━━━━━ Data under study ━━━━━
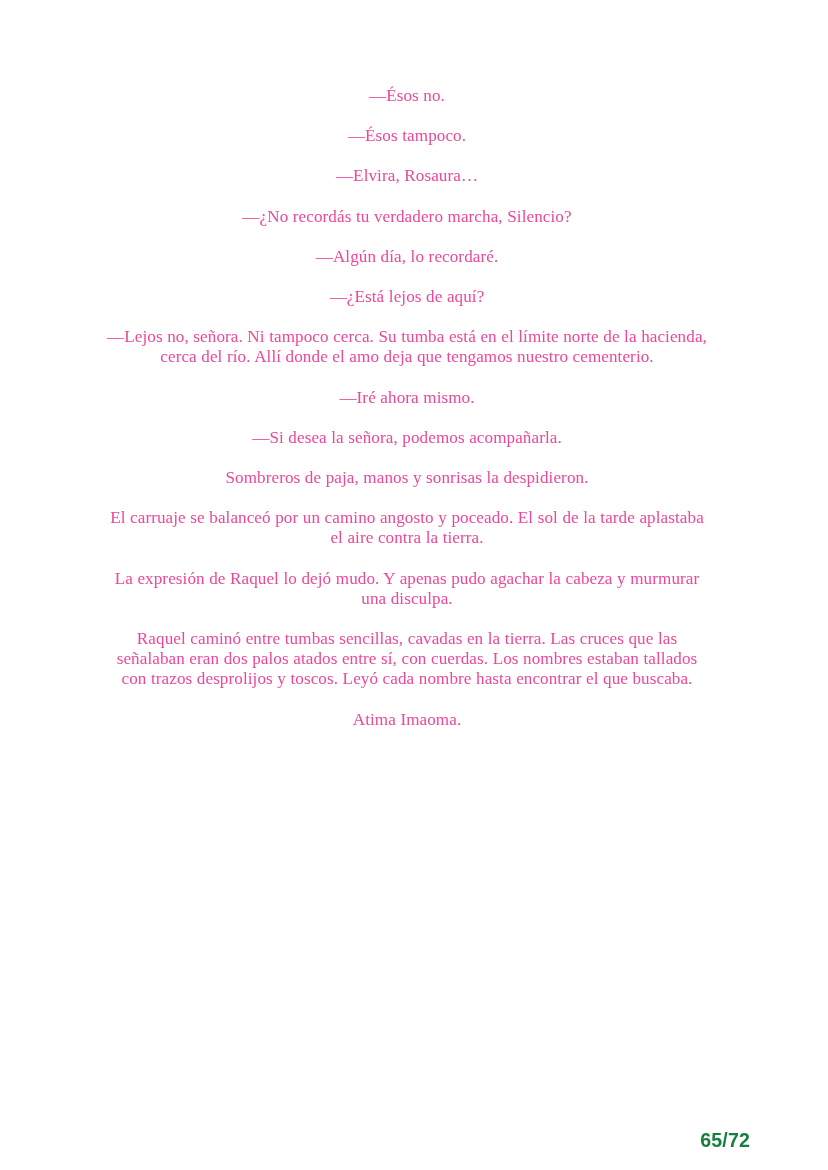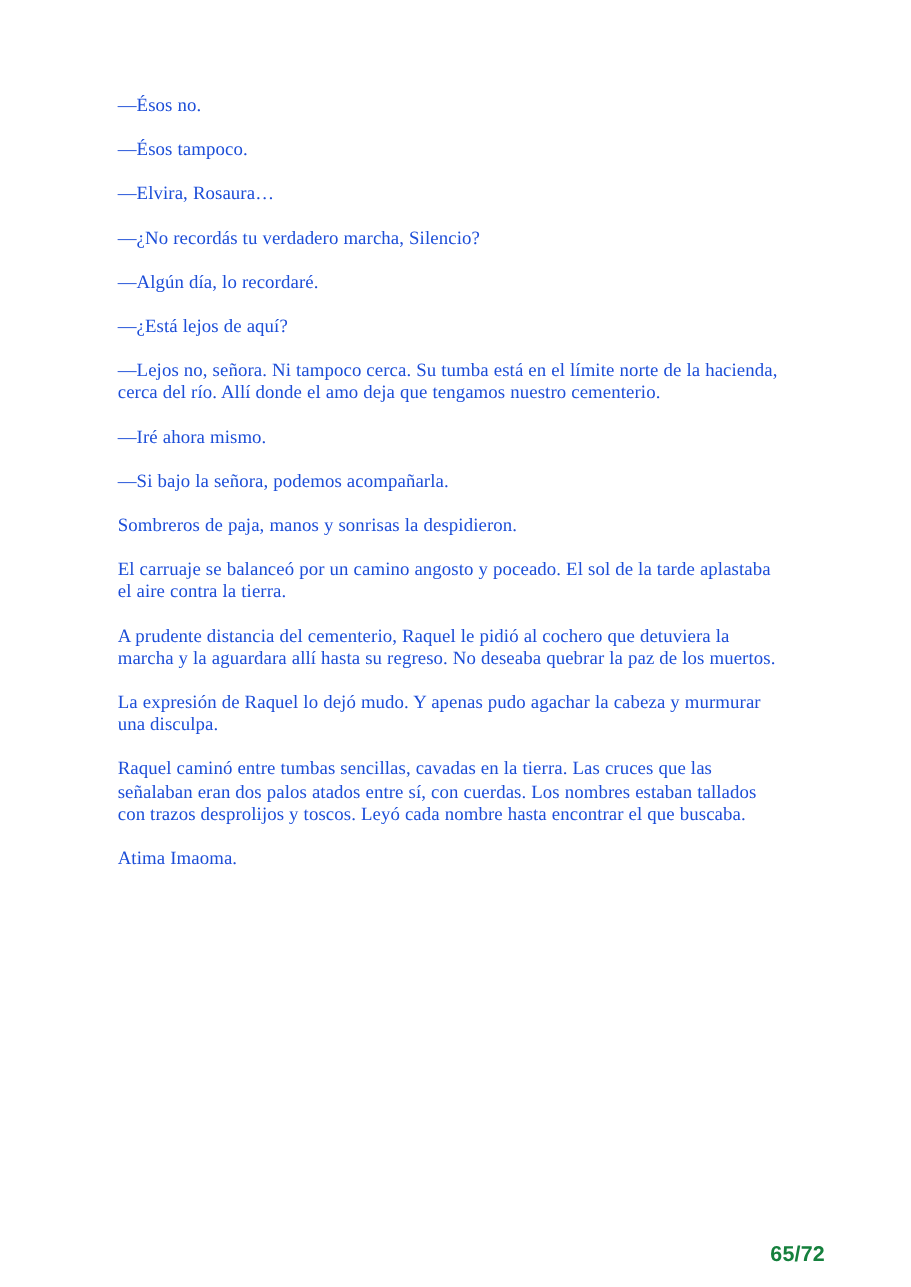--- a/index.html
+++ b/index.html
@@ -28,22 +28,22 @@
     position: absolute;
     left: 107px;
     top: 86px;
     width: 600px;
   }
 
   .para {
     margin: 0 0 20px 0;
     font-size: 17.1px;
     line-height: 20.2px;
-    color: #1d4ed8;
-    text-align: left;
+    color: #ec4899;
+    text-align: center;
     letter-spacing: 0.005em;
     word-spacing: 0.01em;
     font-weight: 400;
   }
 
   .para:last-child {
     margin-bottom: 0;
   }
 
   .page-number {
@@ -65,24 +65,23 @@
 
   <div class="text-column">
     <p class="para">—Ésos no.</p>
     <p class="para">—Ésos tampoco.</p>
     <p class="para">—Elvira, Rosaura…</p>
     <p class="para">—¿No recordás tu verdadero marcha, Silencio?</p>
     <p class="para">—Algún día, lo recordaré.</p>
     <p class="para">—¿Está lejos de aquí?</p>
     <p class="para">—Lejos no, señora. Ni tampoco cerca. Su tumba está en el límite norte de la hacienda, cerca del río. Allí donde el amo deja que tengamos nuestro cementerio.</p>
     <p class="para">—Iré ahora mismo.</p>
-    <p class="para">—Si bajo la señora, podemos acompañarla.</p>
+    <p class="para">—Si desea la señora, podemos acompañarla.</p>
     <p class="para">Sombreros de paja, manos y sonrisas la despidieron.</p>
     <p class="para">El carruaje se balanceó por un camino angosto y poceado. El sol de la tarde aplastaba el aire contra la tierra.</p>
-    <p class="para">A prudente distancia del cementerio, Raquel le pidió al cochero que detuviera la marcha y la aguardara allí hasta su regreso. No deseaba quebrar la paz de los muertos.</p>
     <p class="para">La expresión de Raquel lo dejó mudo. Y apenas pudo agachar la cabeza y murmurar una disculpa.</p>
     <p class="para">Raquel caminó entre tumbas sencillas, cavadas en la tierra. Las cruces que las señalaban eran dos palos atados entre sí, con cuerdas. Los nombres estaban tallados con trazos desprolijos y toscos. Leyó cada nombre hasta encontrar el que buscaba.</p>
     <p class="para">Atima Imaoma.</p>
   </div>
 
   <div class="page-number">65/72</div>
 
 </div>
 
 </body></html>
━━━━━
#### [Exercise brief]
Nothing but the exact text of the records should appear in your answer, with no pictures. Please write it out.

#### [Output of the task]
--- a/index.html
+++ b/index.html
@@ -28,22 +28,22 @@
     position: absolute;
     left: 107px;
     top: 86px;
     width: 600px;
   }
 
   .para {
     margin: 0 0 20px 0;
     font-size: 17.1px;
     line-height: 20.2px;
-    color: #1d4ed8;
-    text-align: left;
+    color: #ec4899;
+    text-align: center;
     letter-spacing: 0.005em;
     word-spacing: 0.01em;
     font-weight: 400;
   }
 
   .para:last-child {
     margin-bottom: 0;
   }
 
   .page-number {
@@ -65,24 +65,23 @@
 
   <div class="text-column">
     <p class="para">—Ésos no.</p>
     <p class="para">—Ésos tampoco.</p>
     <p class="para">—Elvira, Rosaura…</p>
     <p class="para">—¿No recordás tu verdadero marcha, Silencio?</p>
     <p class="para">—Algún día, lo recordaré.</p>
     <p class="para">—¿Está lejos de aquí?</p>
     <p class="para">—Lejos no, señora. Ni tampoco cerca. Su tumba está en el límite norte de la hacienda, cerca del río. Allí donde el amo deja que tengamos nuestro cementerio.</p>
     <p class="para">—Iré ahora mismo.</p>
-    <p class="para">—Si bajo la señora, podemos acompañarla.</p>
+    <p class="para">—Si desea la señora, podemos acompañarla.</p>
     <p class="para">Sombreros de paja, manos y sonrisas la despidieron.</p>
     <p class="para">El carruaje se balanceó por un camino angosto y poceado. El sol de la tarde aplastaba el aire contra la tierra.</p>
-    <p class="para">A prudente distancia del cementerio, Raquel le pidió al cochero que detuviera la marcha y la aguardara allí hasta su regreso. No deseaba quebrar la paz de los muertos.</p>
     <p class="para">La expresión de Raquel lo dejó mudo. Y apenas pudo agachar la cabeza y murmurar una disculpa.</p>
     <p class="para">Raquel caminó entre tumbas sencillas, cavadas en la tierra. Las cruces que las señalaban eran dos palos atados entre sí, con cuerdas. Los nombres estaban tallados con trazos desprolijos y toscos. Leyó cada nombre hasta encontrar el que buscaba.</p>
     <p class="para">Atima Imaoma.</p>
   </div>
 
   <div class="page-number">65/72</div>
 
 </div>
 
 </body></html>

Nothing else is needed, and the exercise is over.